卷积神经网络处理器的设计与实现
发布时间:2018-06-16 03:54
本文选题:卷积神经网络 + 自定义指令 ; 参考:《西安理工大学》2017年硕士论文
【摘要】:卷积神经网络(Convolutional NeuralNetwork, CNN)是一种先进的深度学习架构,被广泛地应用于图像识别、语音识别、自然语言识别等各个领域。卷积神经网络具有数据密集和计算密集的特点,传统的CPU平台无法充分挖掘CNN的并行性,运算耗时长,且实现代价较高。而专用CNN芯片具有速度和成本上的优势,但可配置性差,不能灵活地适应CNN不同层特征图的数量变化。通过分析CNN算法特点及问题,在传统通用ZION处理器的基础上,通过设计专用指令并改进架构,设计了一种可以兼顾CNN并行运算能力及灵活性的新型的卷积神经网络处理器。主要研究内容如下:1.设计专用指令。首先,对CNN算法进行操作类型统计和分析,发现卷积运算,下采样,激活函数等操作类型出现频率较高。针对此特点,设计了相应的运算功能指令,用一条功能指令完成原本需要多条指令实现的运算过程。其次,设计向量访存指令,实现一次读写多条数据,以减少访存指令数量,提高访存效率。最后,基于RISC-V32指令集及其扩展指令的规则,完成CNN专用指令系统的设计。2.处理器架构设计。在本研究组设计的通用七级流水结构ZION处理器的基础上,设计了支持CNN专用指令的流水功能部件。针对卷积运算中同一卷积模板在输入特征图不同位置做卷积时的数据复用特点,设计复用结构,从而减少特征图数据读取次数,降低访存需求。此外,为减小访存延迟对并行运算的影响,采用双Buffer模式分时缓存不同特征图的数据,减少运算单元空置时间,提高并行效率。

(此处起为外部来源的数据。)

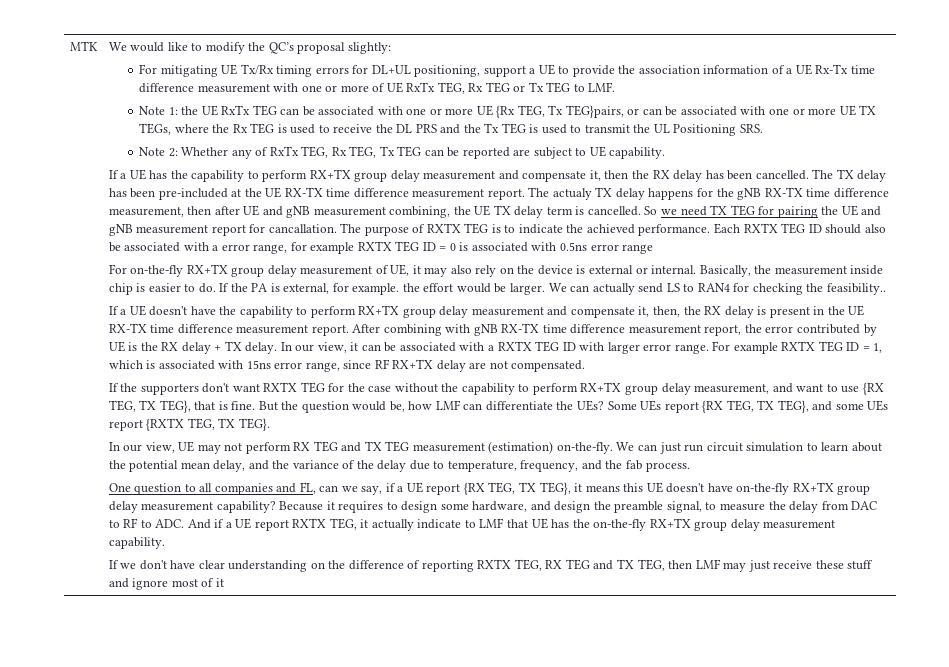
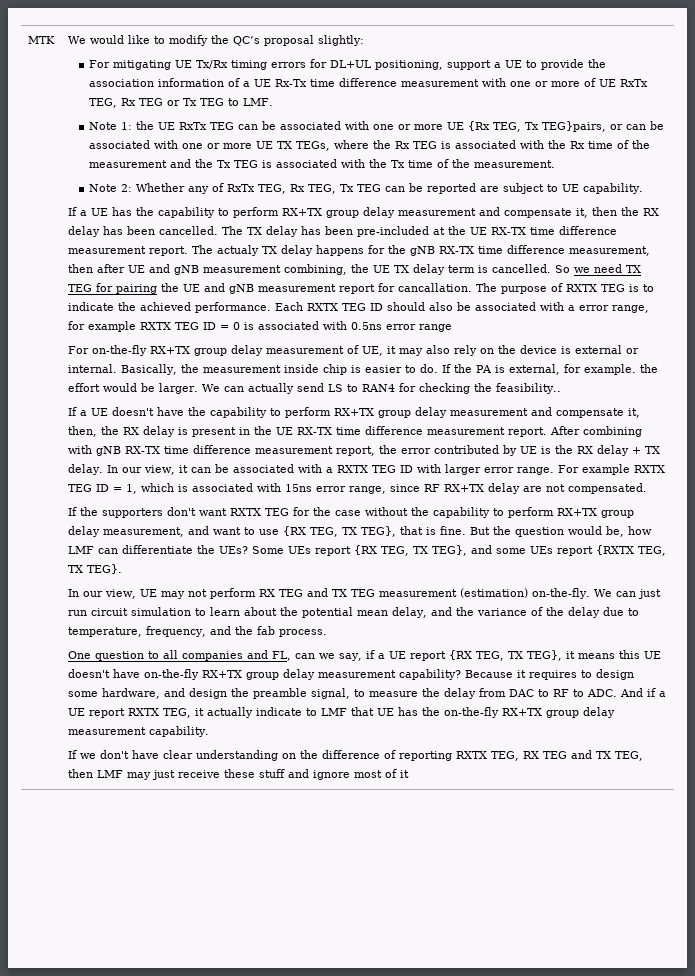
- Note 1: the UE RxTx TEG can be associated with one or more UE {Rx TEG, Tx TEG}pairs, or can be associated with one or more UE TX TEGs, where the Rx TEG is used to receive the DL PRS and the Tx TEG is used to transmit the UL Positioning SRS.
+ Note 1: the UE RxTx TEG can be associated with one or more UE {Rx TEG, Tx TEG}pairs, or can be associated with one or more UE TX TEGs, where the Rx TEG is associated with the Rx time of the measurement and the Tx TEG is associated with the Tx time of the measurement.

在指令和架构设计的基础上,采用Verilog HDL实现了专用指令的流水功能部件设计,完成了一个七级流水结构的卷积神经网络处理器的整体系统设计,并通过功能仿真。。该CNN处理器不仅能实现通用算法,还对CNN算法有显著加速效果。针对CNN算法,采用MNIST手写数字字符库作为样本集,对设计的卷积神经网络处理器进行了测试。与通用ZION处理器相比,处理速度提升6.955倍,速度面积比提升3.398倍。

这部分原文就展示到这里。